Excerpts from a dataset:
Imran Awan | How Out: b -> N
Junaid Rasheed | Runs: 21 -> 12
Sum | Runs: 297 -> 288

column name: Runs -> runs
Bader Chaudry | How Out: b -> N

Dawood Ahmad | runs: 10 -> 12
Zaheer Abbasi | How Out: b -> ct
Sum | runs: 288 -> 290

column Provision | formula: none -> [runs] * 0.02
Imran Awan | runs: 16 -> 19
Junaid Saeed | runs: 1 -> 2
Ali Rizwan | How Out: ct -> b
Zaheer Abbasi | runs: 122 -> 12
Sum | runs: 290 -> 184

* * *

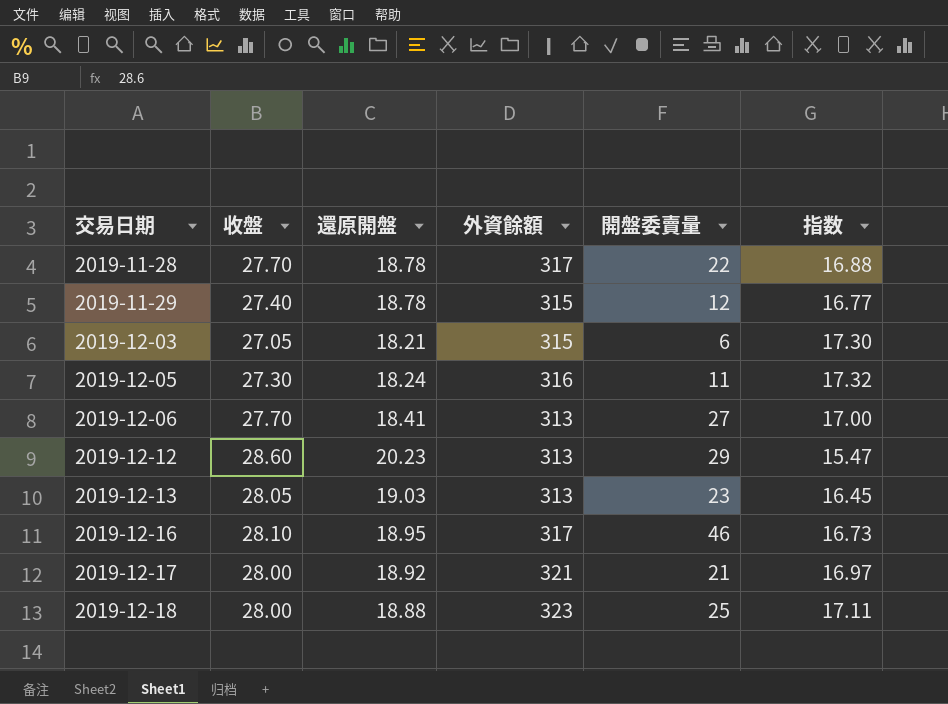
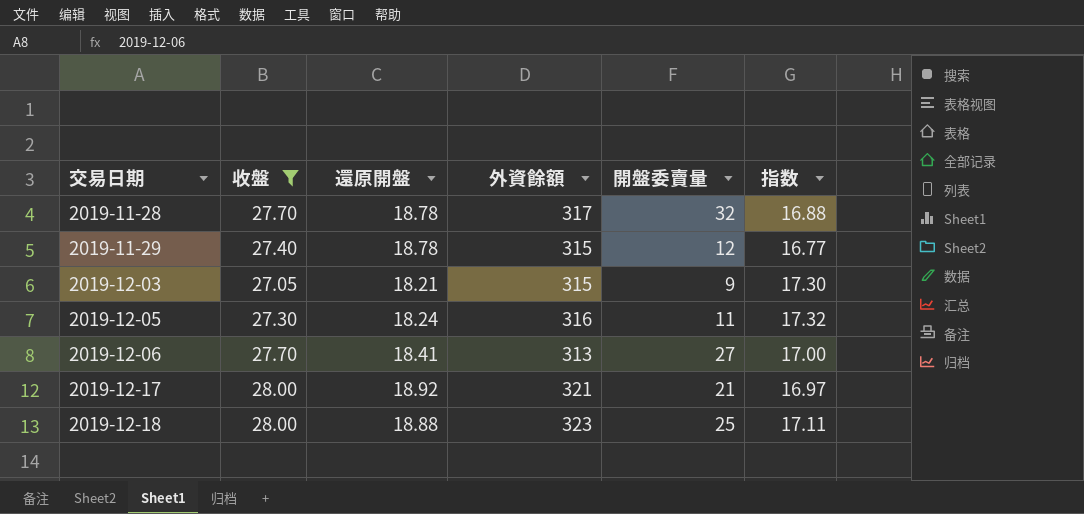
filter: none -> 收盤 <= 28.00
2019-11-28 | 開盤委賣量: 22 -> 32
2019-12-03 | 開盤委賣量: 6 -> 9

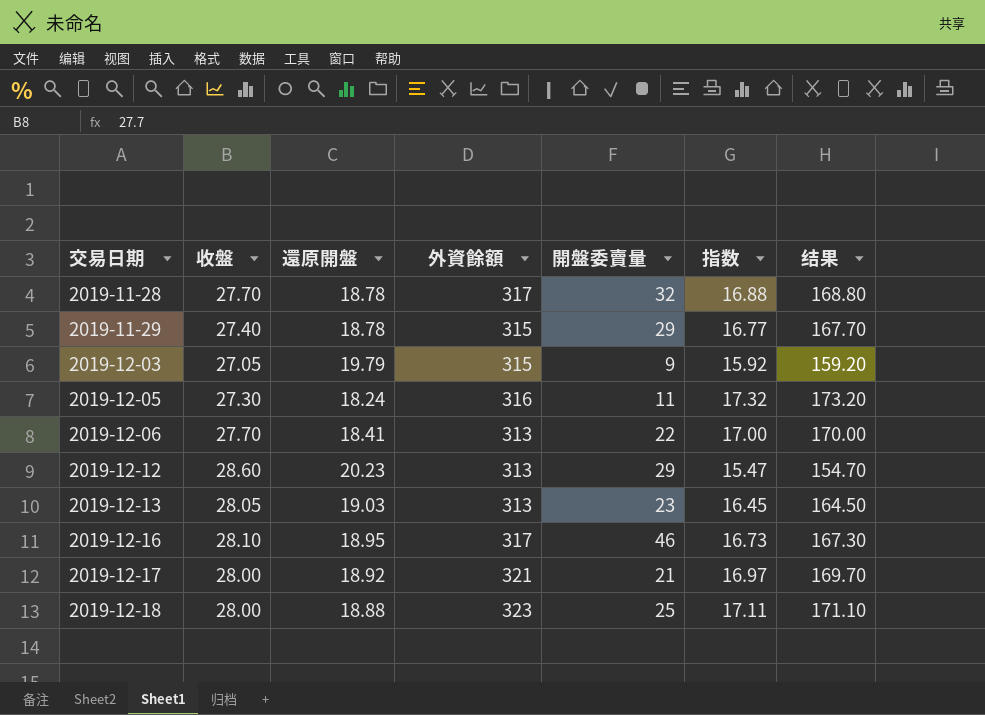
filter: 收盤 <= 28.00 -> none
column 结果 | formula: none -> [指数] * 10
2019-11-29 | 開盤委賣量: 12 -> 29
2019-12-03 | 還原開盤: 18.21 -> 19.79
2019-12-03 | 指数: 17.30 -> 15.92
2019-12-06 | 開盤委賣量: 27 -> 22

--

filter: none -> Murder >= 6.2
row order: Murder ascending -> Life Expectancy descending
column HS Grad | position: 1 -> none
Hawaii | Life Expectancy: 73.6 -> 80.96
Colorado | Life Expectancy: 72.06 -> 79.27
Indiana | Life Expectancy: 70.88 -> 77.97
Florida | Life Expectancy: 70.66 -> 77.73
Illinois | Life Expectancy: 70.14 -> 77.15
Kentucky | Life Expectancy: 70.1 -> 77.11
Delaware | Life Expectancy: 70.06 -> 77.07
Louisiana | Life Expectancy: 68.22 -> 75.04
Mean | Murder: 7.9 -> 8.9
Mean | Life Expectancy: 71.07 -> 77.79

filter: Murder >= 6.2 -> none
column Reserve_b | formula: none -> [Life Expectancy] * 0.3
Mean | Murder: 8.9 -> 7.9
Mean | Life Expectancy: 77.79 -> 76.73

**EXERCISE BRIEF:** Show the lines from the data above that contain the string "開盤委賣量".

**SOLUTION FOR THIS PROBLEM:**
2019-11-28 | 開盤委賣量: 22 -> 32
2019-12-03 | 開盤委賣量: 6 -> 9
2019-11-29 | 開盤委賣量: 12 -> 29
2019-12-06 | 開盤委賣量: 27 -> 22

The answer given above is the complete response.